Index the site map before you run your first query. To do this, create an index configuration file for Site-map. Use the example swish.conf file, which comes with the Swish-E distribution, as a template. The following swish.conf lines will have to be used since they are written or modified to work with your system:

IndexDir /usr/local/apache/share/htdocs/site-map/data
IndexFile /usr/local/apache/share/htdocs/site-map/swish.index
ReplaceRules replace /usr/local/apache/share/htdocs/  \
   site-map/data/cgi-bin/getarea.pl?filename=

To actually create an index, run the following command:

/usr/local/bin/swish-e -c /usr/local/apache/   \
   share/htdocs/site-map/swish.conf

Modify the above paths as appropriate.

Unless you put everything where I do, you will have to modify search.html and map-search.pl, in order for your search queries to go through the Site-map interface. The lines of search.html, which may need to be modified, are shown in Figure 2. Notice that, like index.html, the top and bottom of the file have identical lines that need to be modified the same way because the navigation links appear at the top and the bottom of the page. These are the map-search.pl lines that may need to be modified:

$swishcmd='/usr/local/bin/swish-e';
$swishindex='/usr/local/apache/share/   \
   htdocs/site-map/swish.index';

When you have made the appropriate modifications, the search feature should work. However, unless you update the index regularly, your search queries will provide less and less accurate results. Therefore, you will probably want to make a crontab entry similar to the following one to ensure the index is kept up to date:

15 4 * * 1,5 /usr/local/bin/swish-e -c \
  /usr/local/apache/share/htdocs/site-map/swish.conf > \
  /usr/local/apache/share/htdocs/site-map/swish.log

Editing the Site-map Configuration File

The next step is to start modifying the Site-map configuration file to meet your needs. If you don't modify the map.conf, this Web-based site map will be no better then my old MIS manager's photocopies, since it has only one field to start with. The example shown in Figure 4 illustrates the power and use of this file. Figure 4 also shows an edit details page of an area whose Site-map is using the example map.conf. For a nuts and bolts description of the map.conf, file consult the map_conf_api.txt.
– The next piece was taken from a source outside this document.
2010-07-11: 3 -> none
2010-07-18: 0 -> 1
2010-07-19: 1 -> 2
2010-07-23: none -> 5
The first line of the example map.conf is a comment. A line beginning with white space or a pound (#) sign is considered a comment line.
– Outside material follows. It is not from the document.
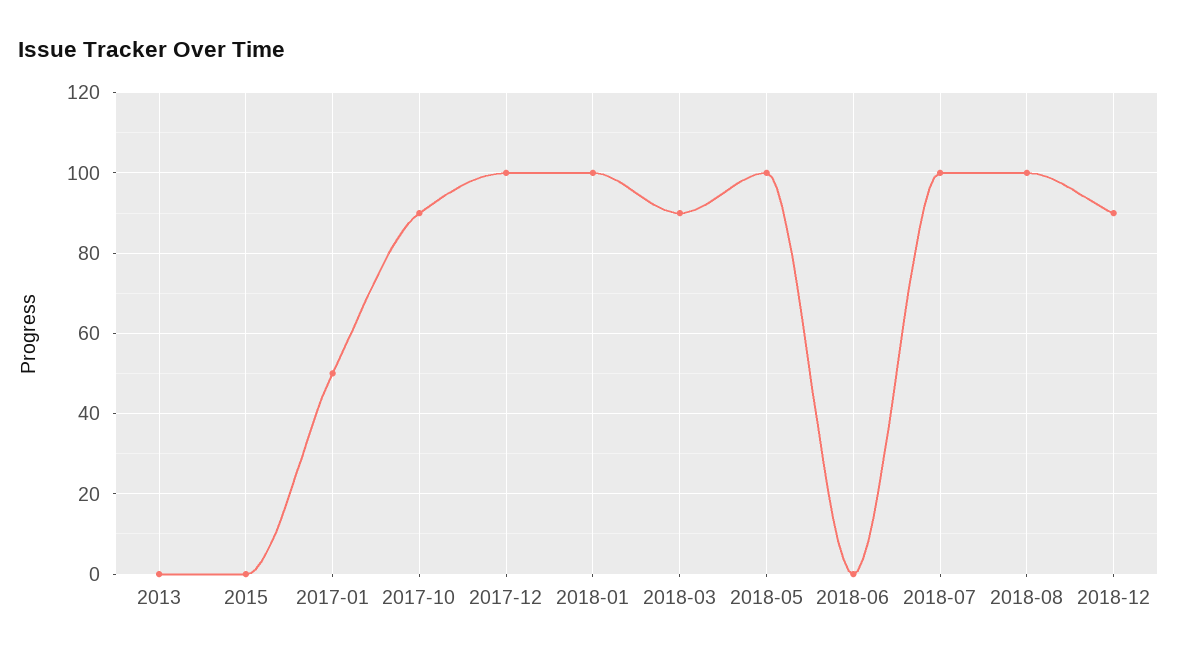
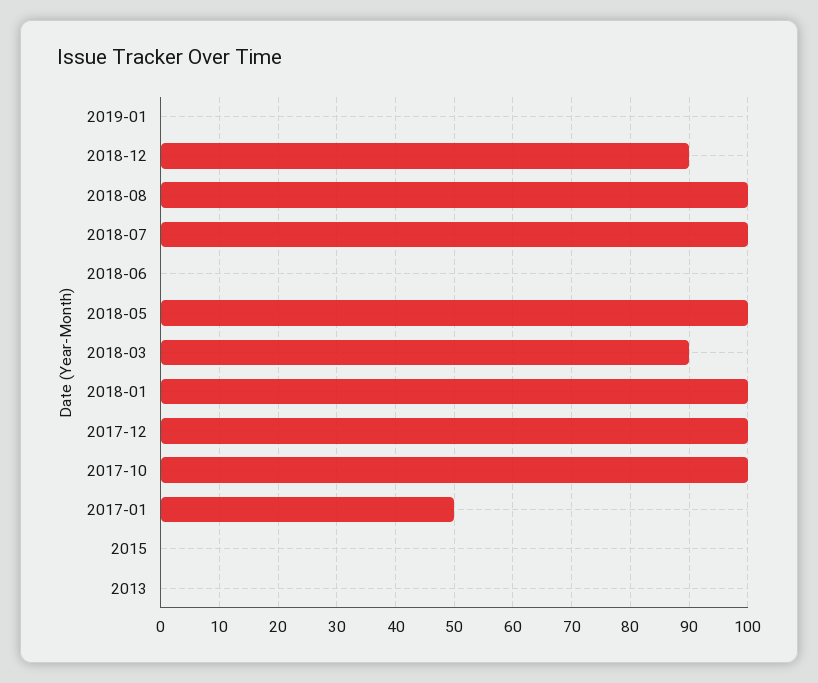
2017-10: 90 -> 100
2019-01: none -> 0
The bulk of the lines shown in Figure 4 are nickname descriptions. A nickname description has four elements. The first is the nickname itself. This must be unique and must also start the line. I always make nicknames short and in all capital letters, but they don't have to be. Since white space delineates nickname description elements, a nickname cannot have white space within it, and it can't start with a pound sign either. The nickname is for internal use and will not be displayed through the Site-map interface.

The next element is the label of the nickname; it is surrounded by double-quotes (“”). Since it is within quotes, it may have white space but cannot have double-quotes imbedded in it. The label is displayed left of a field when viewing an area through the Site-map interface.
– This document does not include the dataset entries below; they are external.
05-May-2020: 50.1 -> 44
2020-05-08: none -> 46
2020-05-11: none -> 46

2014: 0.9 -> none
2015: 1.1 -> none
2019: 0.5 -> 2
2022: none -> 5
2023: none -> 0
The third element is the nickname type. There are three types of nicknames: OPEN, SELECT, and LIST. They must be spelled with capital letters. If your type is OPEN, your nickname needs no more information beyond this line. If your type is SELECT or LIST, then a SELECT or LIST description must appear elsewhere in the file:

• OPEN refers to an open-ended field. A user, through the Site-map interface, can type anything he wants into a field that is OPEN.

• SELECT allows users to select options from a pull-down menu.

• LIST types are made up of other nicknames. A LIST can be made up of nested LISTs.

The last element determines whether there will be only one value for the nickname (SINGLE) or possibly many for a given area (MULTI). In the example, IP is a MULTI because a given network port can have more then one IP address.

The rest of the lines of the map.conf are SELECT descriptions, or lines that start or end a list description. SELECT descriptions start with the nickname and are followed by white space delineated, double-quoted values. SELECT descriptions must be described outside any LIST descriptions. The last line of the example map.conf is a SELECT description.

Your map.conf has to have at least one LIST description. Like all LIST descriptions, it starts with its nickname on a line by itself. The mandatory LIST nickname is MAIN. Every line between the line that reads MAIN and the line that reads END constitutes your top-level nickname descriptions. Any SELECT or LIST nickname descriptions that you place within MAIN need to be described elsewhere. COMP, NETWORK, and PORT are examples of additional LIST descriptions.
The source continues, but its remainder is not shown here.